Why is perseverance so vital to God’s provision?
“Though the fig tree should not blossom”
One obvious reason is that God cannot give what we will not receive. He honors the freedom with which he creates us and will not force his will on us. Jesus told the Laodicean church, “Behold, I stand at the door and knock. If anyone hears my voice and opens the door, I will come in to him and eat with him, and he with me” (Revelation 3:20). Note that this was addressed not to lost people but to Christians.

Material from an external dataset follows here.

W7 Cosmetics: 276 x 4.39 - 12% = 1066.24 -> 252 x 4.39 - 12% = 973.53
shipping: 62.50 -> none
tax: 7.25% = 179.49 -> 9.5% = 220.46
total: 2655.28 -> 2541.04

If we give up on God in the face of pain, we cannot experience the strength he gives those who trust fully in him (cf. Philippians 4:13). This is one way the Enemy seeks to use the issue of innocent suffering: not only to keep the lost from salvation, but to keep the saved from God’s provision. If he can tempt us to turn from our Lord when we most need to turn to him, he can keep us from the transforming power that glorifies our Lord and draws others to him.
So, across decades of theological study and apologetics ministry, I have learned in an academic context what I first learned from my mother: perseverance is vital to God’s best. It is when suffering tempts me to reject my Father that I most need my Father. And it is when I trust him despite my challenges that my faith is most relevant and attractive to the secular world.
Mom would have wholeheartedly agreed with the prophet:
Though the fig tree should not blossom, nor fruit be on the vines, the produce of the olive fail and the fields yield no food, the flock be cut off from the fold and there be no herd in the stalls, yet I will rejoice in the Lᴏʀᴅ; I will take joy in the God of my salvation (Habakkuk 3:17–18).
As a result of such faith, Habakkuk could testify, “Gᴏᴅ, the Lord, is my strength; he makes my feet like the deer’s; he makes me tread on my high places” (v. 19).
Why do you need such “strength” today?